#### Description of the task:
An exact reproduction of the records is required, with all images left out.

(Stored items)
• • • • • • •
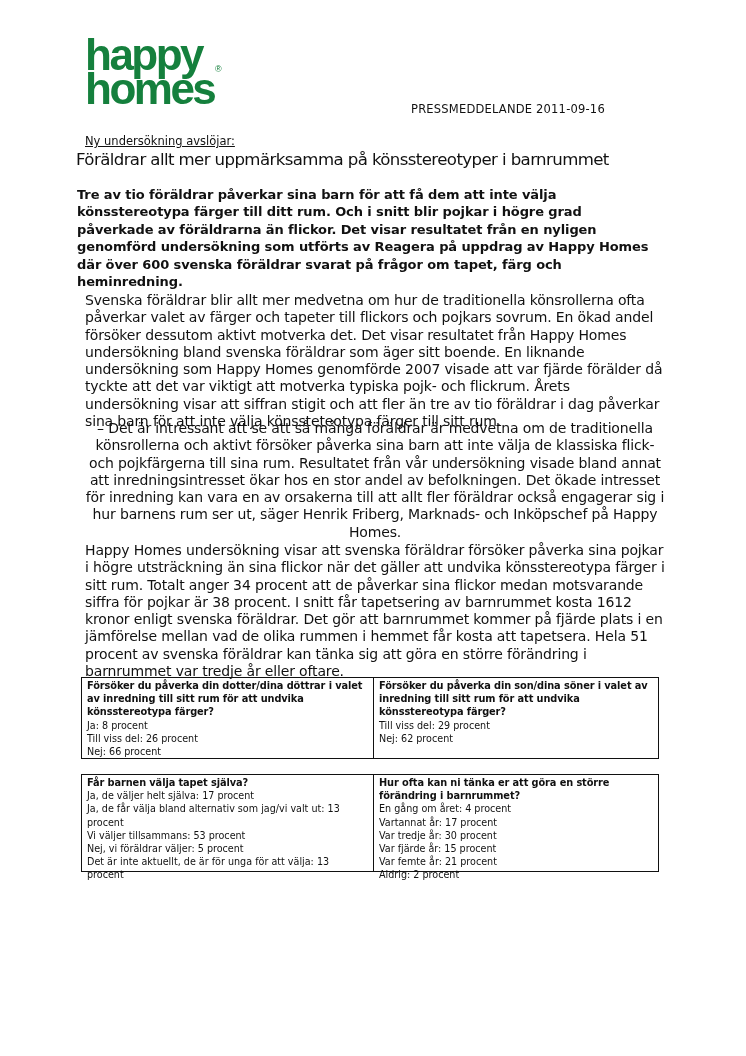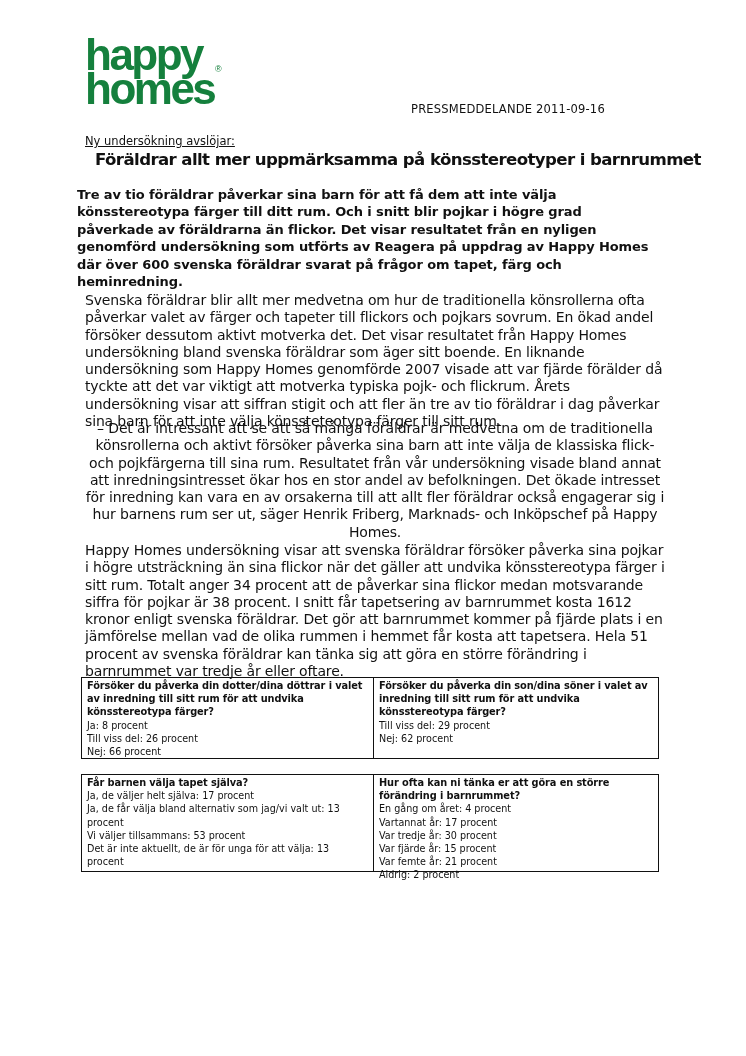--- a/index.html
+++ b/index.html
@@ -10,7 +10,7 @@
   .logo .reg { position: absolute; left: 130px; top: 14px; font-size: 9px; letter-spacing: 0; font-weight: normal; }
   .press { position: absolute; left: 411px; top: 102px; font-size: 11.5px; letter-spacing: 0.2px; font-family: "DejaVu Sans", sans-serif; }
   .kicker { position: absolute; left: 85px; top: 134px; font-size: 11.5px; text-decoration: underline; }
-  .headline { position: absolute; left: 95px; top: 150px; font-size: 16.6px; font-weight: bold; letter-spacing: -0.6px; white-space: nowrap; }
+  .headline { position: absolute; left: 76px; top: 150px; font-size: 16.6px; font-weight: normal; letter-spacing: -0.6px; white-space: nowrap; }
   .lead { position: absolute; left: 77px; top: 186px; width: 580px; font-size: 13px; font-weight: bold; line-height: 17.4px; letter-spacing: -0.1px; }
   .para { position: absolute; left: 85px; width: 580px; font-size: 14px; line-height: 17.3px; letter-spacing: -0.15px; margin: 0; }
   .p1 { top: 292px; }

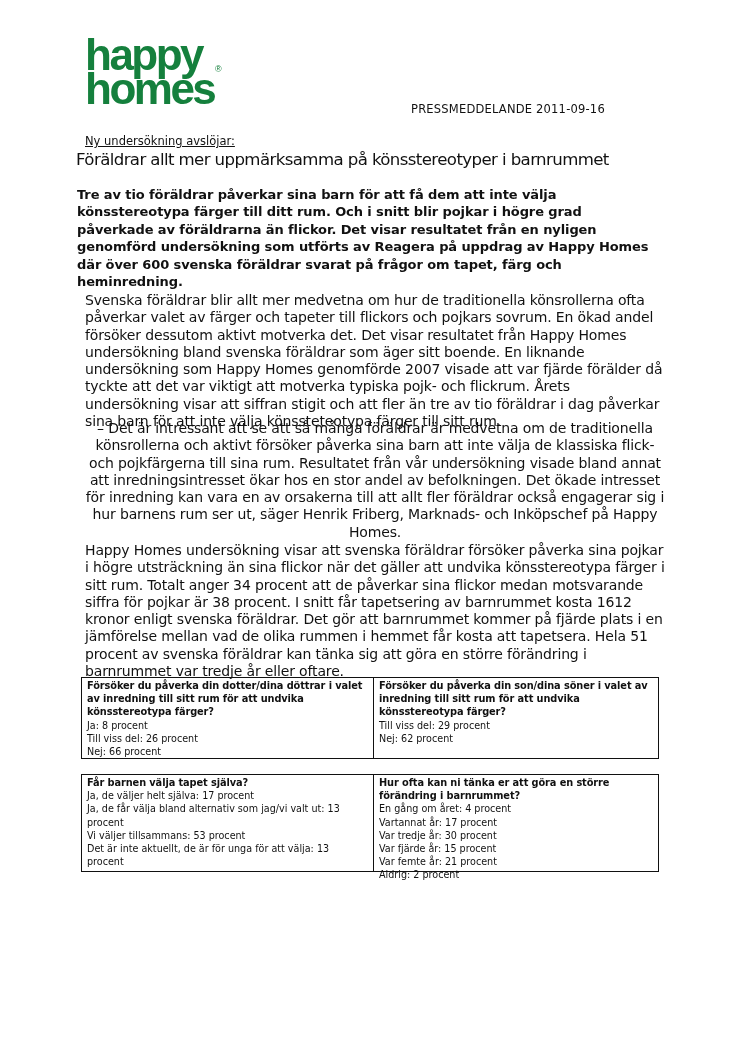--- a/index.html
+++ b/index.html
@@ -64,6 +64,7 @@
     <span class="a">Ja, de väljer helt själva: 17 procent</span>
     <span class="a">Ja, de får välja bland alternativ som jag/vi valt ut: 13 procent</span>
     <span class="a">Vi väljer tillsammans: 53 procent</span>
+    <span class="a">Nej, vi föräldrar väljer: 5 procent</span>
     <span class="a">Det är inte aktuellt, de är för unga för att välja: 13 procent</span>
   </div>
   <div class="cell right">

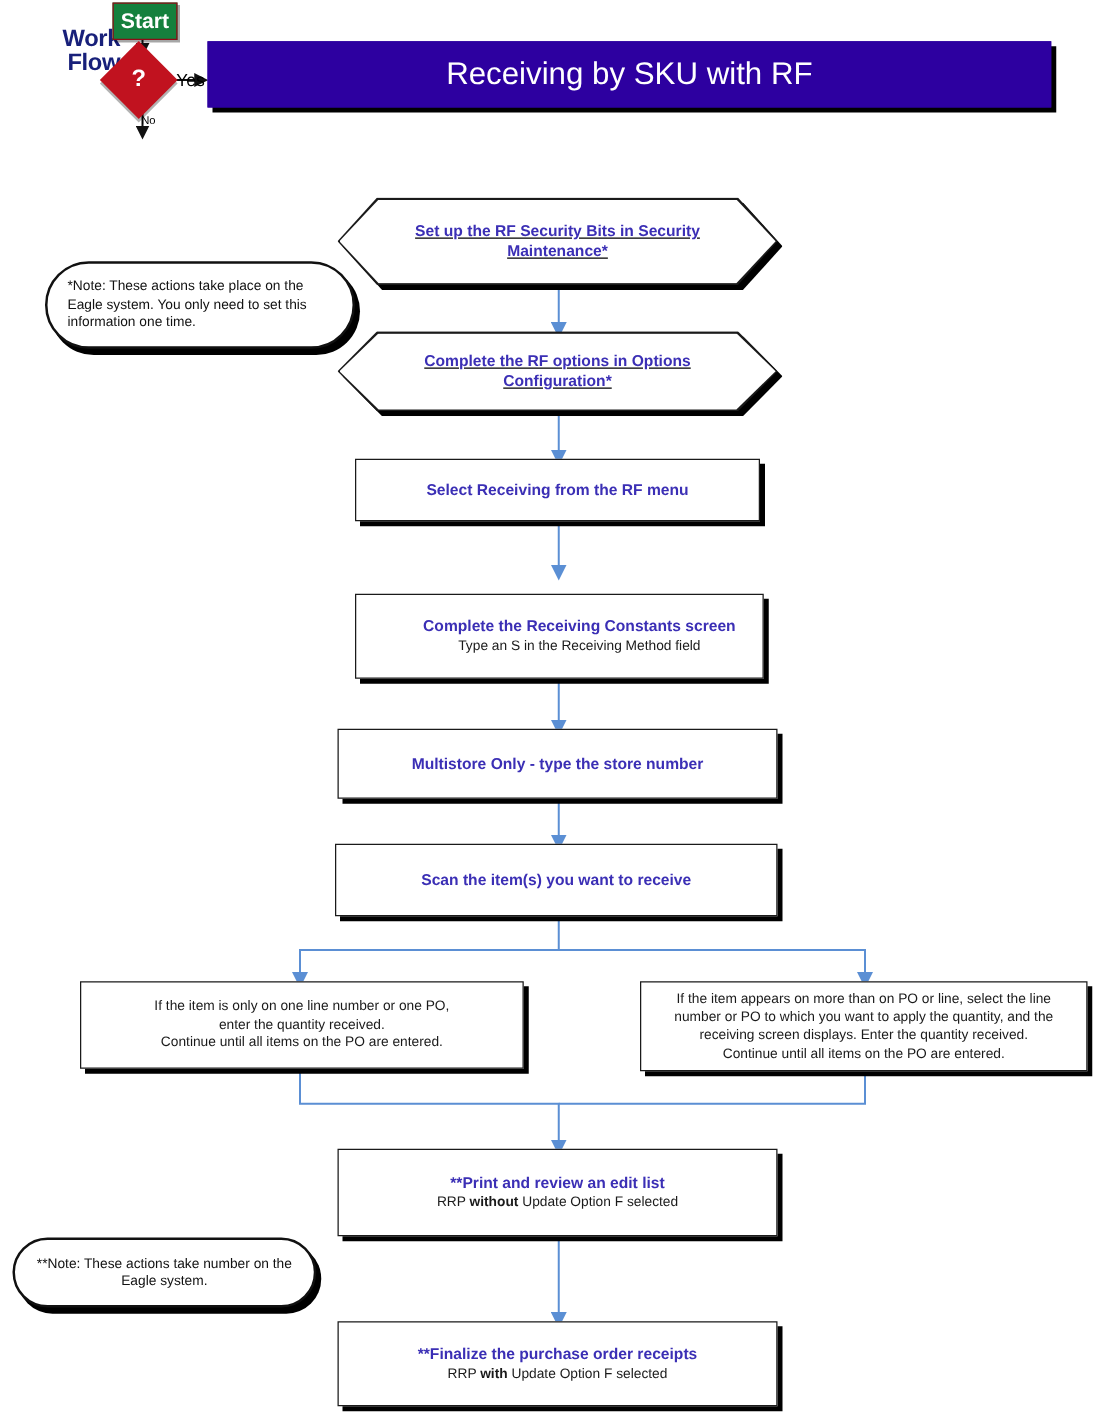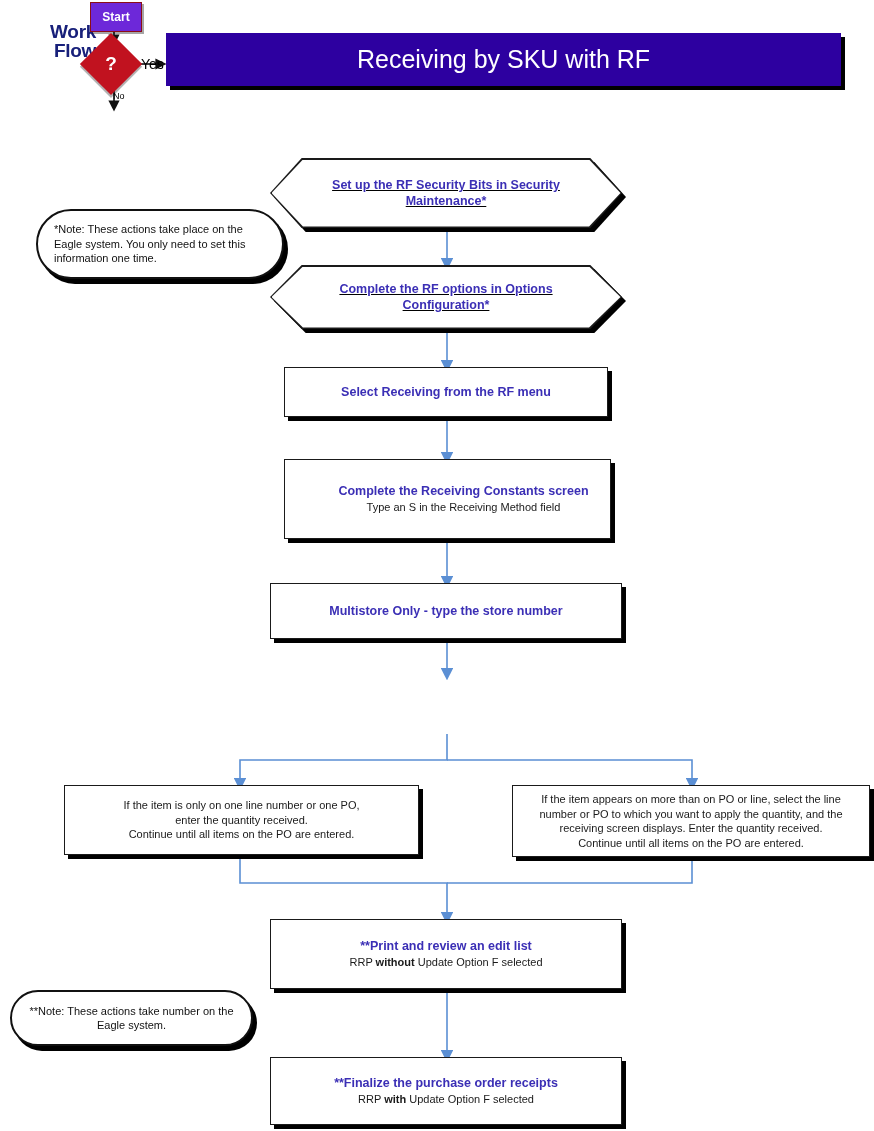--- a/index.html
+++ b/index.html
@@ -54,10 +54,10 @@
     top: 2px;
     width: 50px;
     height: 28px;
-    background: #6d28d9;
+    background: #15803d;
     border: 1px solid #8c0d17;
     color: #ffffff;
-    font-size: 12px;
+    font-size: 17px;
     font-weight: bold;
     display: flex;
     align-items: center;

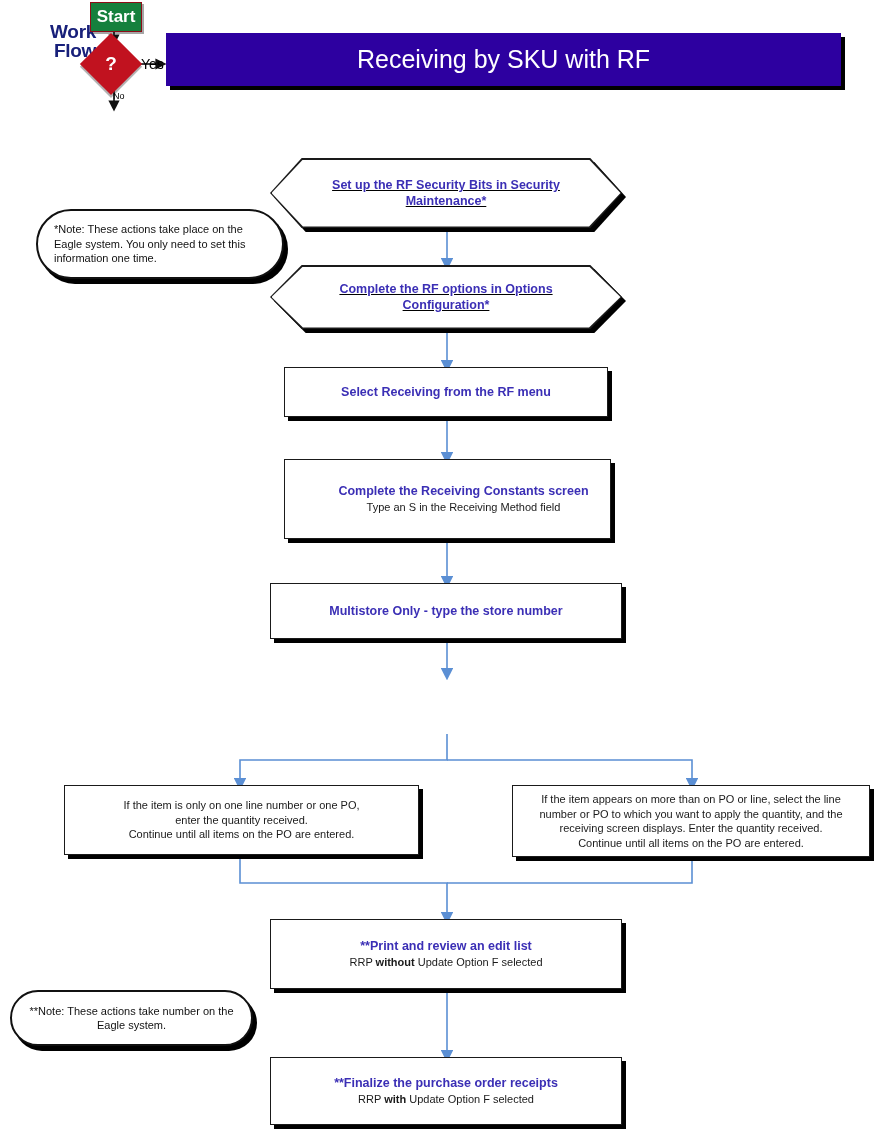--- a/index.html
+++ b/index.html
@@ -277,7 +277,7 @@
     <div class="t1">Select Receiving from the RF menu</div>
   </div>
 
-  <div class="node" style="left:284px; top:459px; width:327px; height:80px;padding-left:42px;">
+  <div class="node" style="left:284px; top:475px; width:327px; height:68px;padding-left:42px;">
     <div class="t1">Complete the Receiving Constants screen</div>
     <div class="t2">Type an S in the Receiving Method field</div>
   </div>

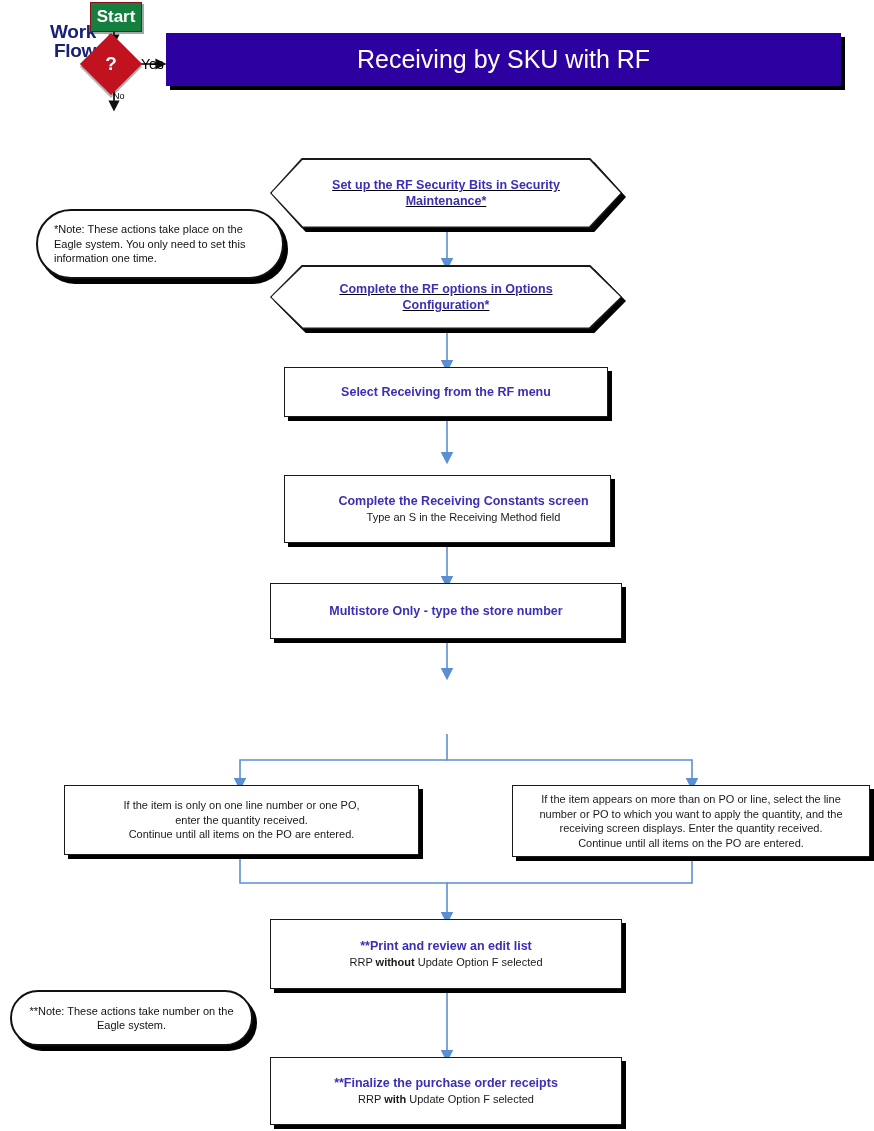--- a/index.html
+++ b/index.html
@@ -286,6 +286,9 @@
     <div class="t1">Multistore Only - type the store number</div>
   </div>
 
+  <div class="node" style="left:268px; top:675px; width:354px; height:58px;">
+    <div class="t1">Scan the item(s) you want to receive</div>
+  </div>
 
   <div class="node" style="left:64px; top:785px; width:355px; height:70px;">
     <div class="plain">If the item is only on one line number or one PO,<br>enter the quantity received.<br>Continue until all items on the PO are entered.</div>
• • • • • • •
#### Solution for this exercise:
--- a/index.html
+++ b/index.html
@@ -10,7 +10,7 @@
   .logo .reg { position: absolute; left: 130px; top: 14px; font-size: 9px; letter-spacing: 0; font-weight: normal; }
   .press { position: absolute; left: 411px; top: 102px; font-size: 11.5px; letter-spacing: 0.2px; font-family: "DejaVu Sans", sans-serif; }
   .kicker { position: absolute; left: 85px; top: 134px; font-size: 11.5px; text-decoration: underline; }
-  .headline { position: absolute; left: 95px; top: 150px; font-size: 16.6px; font-weight: bold; letter-spacing: -0.6px; white-space: nowrap; }
+  .headline { position: absolute; left: 76px; top: 150px; font-size: 16.6px; font-weight: normal; letter-spacing: -0.6px; white-space: nowrap; }
   .lead { position: absolute; left: 77px; top: 186px; width: 580px; font-size: 13px; font-weight: bold; line-height: 17.4px; letter-spacing: -0.1px; }
   .para { position: absolute; left: 85px; width: 580px; font-size: 14px; line-height: 17.3px; letter-spacing: -0.15px; margin: 0; }
   .p1 { top: 292px; }

--- a/index.html
+++ b/index.html
@@ -64,6 +64,7 @@
     <span class="a">Ja, de väljer helt själva: 17 procent</span>
     <span class="a">Ja, de får välja bland alternativ som jag/vi valt ut: 13 procent</span>
     <span class="a">Vi väljer tillsammans: 53 procent</span>
+    <span class="a">Nej, vi föräldrar väljer: 5 procent</span>
     <span class="a">Det är inte aktuellt, de är för unga för att välja: 13 procent</span>
   </div>
   <div class="cell right">

--- a/index.html
+++ b/index.html
@@ -54,10 +54,10 @@
     top: 2px;
     width: 50px;
     height: 28px;
-    background: #6d28d9;
+    background: #15803d;
     border: 1px solid #8c0d17;
     color: #ffffff;
-    font-size: 12px;
+    font-size: 17px;
     font-weight: bold;
     display: flex;
     align-items: center;

--- a/index.html
+++ b/index.html
@@ -277,7 +277,7 @@
     <div class="t1">Select Receiving from the RF menu</div>
   </div>
 
-  <div class="node" style="left:284px; top:459px; width:327px; height:80px;padding-left:42px;">
+  <div class="node" style="left:284px; top:475px; width:327px; height:68px;padding-left:42px;">
     <div class="t1">Complete the Receiving Constants screen</div>
     <div class="t2">Type an S in the Receiving Method field</div>
   </div>

--- a/index.html
+++ b/index.html
@@ -286,6 +286,9 @@
     <div class="t1">Multistore Only - type the store number</div>
   </div>
 
+  <div class="node" style="left:268px; top:675px; width:354px; height:58px;">
+    <div class="t1">Scan the item(s) you want to receive</div>
+  </div>
 
   <div class="node" style="left:64px; top:785px; width:355px; height:70px;">
     <div class="plain">If the item is only on one line number or one PO,<br>enter the quantity received.<br>Continue until all items on the PO are entered.</div>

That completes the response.